[Stored items from a collection]
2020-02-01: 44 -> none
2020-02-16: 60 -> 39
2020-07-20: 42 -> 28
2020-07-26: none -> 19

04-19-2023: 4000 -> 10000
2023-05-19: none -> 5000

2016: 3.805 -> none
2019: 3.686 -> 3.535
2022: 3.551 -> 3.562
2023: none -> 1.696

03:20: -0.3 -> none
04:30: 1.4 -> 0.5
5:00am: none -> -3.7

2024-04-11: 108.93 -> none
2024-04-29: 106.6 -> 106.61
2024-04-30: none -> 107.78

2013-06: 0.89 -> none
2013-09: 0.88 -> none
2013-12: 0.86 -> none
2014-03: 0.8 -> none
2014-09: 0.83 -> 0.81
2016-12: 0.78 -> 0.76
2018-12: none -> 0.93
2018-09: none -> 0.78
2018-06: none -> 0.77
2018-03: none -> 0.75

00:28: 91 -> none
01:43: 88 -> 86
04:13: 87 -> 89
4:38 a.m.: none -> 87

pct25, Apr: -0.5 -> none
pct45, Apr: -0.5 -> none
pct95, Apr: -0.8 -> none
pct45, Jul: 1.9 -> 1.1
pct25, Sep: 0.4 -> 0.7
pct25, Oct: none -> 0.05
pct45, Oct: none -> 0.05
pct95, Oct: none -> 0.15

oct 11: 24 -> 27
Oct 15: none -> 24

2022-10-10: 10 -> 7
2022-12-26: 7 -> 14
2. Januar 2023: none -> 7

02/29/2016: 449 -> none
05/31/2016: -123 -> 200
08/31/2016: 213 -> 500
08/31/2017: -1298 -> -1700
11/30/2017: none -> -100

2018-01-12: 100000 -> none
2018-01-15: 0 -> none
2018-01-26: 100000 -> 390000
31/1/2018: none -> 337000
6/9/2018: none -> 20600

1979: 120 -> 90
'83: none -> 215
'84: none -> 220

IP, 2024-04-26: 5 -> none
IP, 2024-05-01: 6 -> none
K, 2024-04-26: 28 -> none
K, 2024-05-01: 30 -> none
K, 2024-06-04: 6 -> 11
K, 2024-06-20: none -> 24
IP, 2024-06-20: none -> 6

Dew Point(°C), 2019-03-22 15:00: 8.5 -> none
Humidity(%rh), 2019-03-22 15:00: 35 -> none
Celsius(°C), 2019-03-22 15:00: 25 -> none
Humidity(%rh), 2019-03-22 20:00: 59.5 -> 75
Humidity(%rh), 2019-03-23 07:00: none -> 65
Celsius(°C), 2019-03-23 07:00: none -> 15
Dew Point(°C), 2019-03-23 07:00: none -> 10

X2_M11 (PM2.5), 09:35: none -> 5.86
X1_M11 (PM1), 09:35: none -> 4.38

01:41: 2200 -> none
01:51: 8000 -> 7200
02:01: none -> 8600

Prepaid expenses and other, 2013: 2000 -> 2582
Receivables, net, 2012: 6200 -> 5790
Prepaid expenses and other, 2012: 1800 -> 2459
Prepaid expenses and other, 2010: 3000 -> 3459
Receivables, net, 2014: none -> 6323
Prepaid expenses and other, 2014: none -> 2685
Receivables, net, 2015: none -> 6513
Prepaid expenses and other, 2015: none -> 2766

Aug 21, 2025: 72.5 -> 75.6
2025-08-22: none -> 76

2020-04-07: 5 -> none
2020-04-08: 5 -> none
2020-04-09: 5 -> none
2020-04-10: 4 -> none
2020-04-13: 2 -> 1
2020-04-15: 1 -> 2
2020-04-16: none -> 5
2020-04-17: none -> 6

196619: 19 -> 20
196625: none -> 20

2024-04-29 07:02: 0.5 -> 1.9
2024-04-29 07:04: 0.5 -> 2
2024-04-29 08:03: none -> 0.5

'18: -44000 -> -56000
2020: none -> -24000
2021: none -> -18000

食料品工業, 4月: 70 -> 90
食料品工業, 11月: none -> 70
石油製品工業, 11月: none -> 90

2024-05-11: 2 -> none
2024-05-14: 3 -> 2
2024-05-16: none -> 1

**What the task requires:**
Give back precisely the lines above that start at the line containing "2024-04-30: none -> 107.78" and end at the line containing "02:01: none -> 8600", inclusive. No other lines belong in the output.

**Exercise result:**
2024-04-30: none -> 107.78

2013-06: 0.89 -> none
2013-09: 0.88 -> none
2013-12: 0.86 -> none
2014-03: 0.8 -> none
2014-09: 0.83 -> 0.81
2016-12: 0.78 -> 0.76
2018-12: none -> 0.93
2018-09: none -> 0.78
2018-06: none -> 0.77
2018-03: none -> 0.75

00:28: 91 -> none
01:43: 88 -> 86
04:13: 87 -> 89
4:38 a.m.: none -> 87

pct25, Apr: -0.5 -> none
pct45, Apr: -0.5 -> none
pct95, Apr: -0.8 -> none
pct45, Jul: 1.9 -> 1.1
pct25, Sep: 0.4 -> 0.7
pct25, Oct: none -> 0.05
pct45, Oct: none -> 0.05
pct95, Oct: none -> 0.15

oct 11: 24 -> 27
Oct 15: none -> 24

2022-10-10: 10 -> 7
2022-12-26: 7 -> 14
2. Januar 2023: none -> 7

02/29/2016: 449 -> none
05/31/2016: -123 -> 200
08/31/2016: 213 -> 500
08/31/2017: -1298 -> -1700
11/30/2017: none -> -100

2018-01-12: 100000 -> none
2018-01-15: 0 -> none
2018-01-26: 100000 -> 390000
31/1/2018: none -> 337000
6/9/2018: none -> 20600

1979: 120 -> 90
'83: none -> 215
'84: none -> 220

IP, 2024-04-26: 5 -> none
IP, 2024-05-01: 6 -> none
K, 2024-04-26: 28 -> none
K, 2024-05-01: 30 -> none
K, 2024-06-04: 6 -> 11
K, 2024-06-20: none -> 24
IP, 2024-06-20: none -> 6

Dew Point(°C), 2019-03-22 15:00: 8.5 -> none
Humidity(%rh), 2019-03-22 15:00: 35 -> none
Celsius(°C), 2019-03-22 15:00: 25 -> none
Humidity(%rh), 2019-03-22 20:00: 59.5 -> 75
Humidity(%rh), 2019-03-23 07:00: none -> 65
Celsius(°C), 2019-03-23 07:00: none -> 15
Dew Point(°C), 2019-03-23 07:00: none -> 10

X2_M11 (PM2.5), 09:35: none -> 5.86
X1_M11 (PM1), 09:35: none -> 4.38

01:41: 2200 -> none
01:51: 8000 -> 7200
02:01: none -> 8600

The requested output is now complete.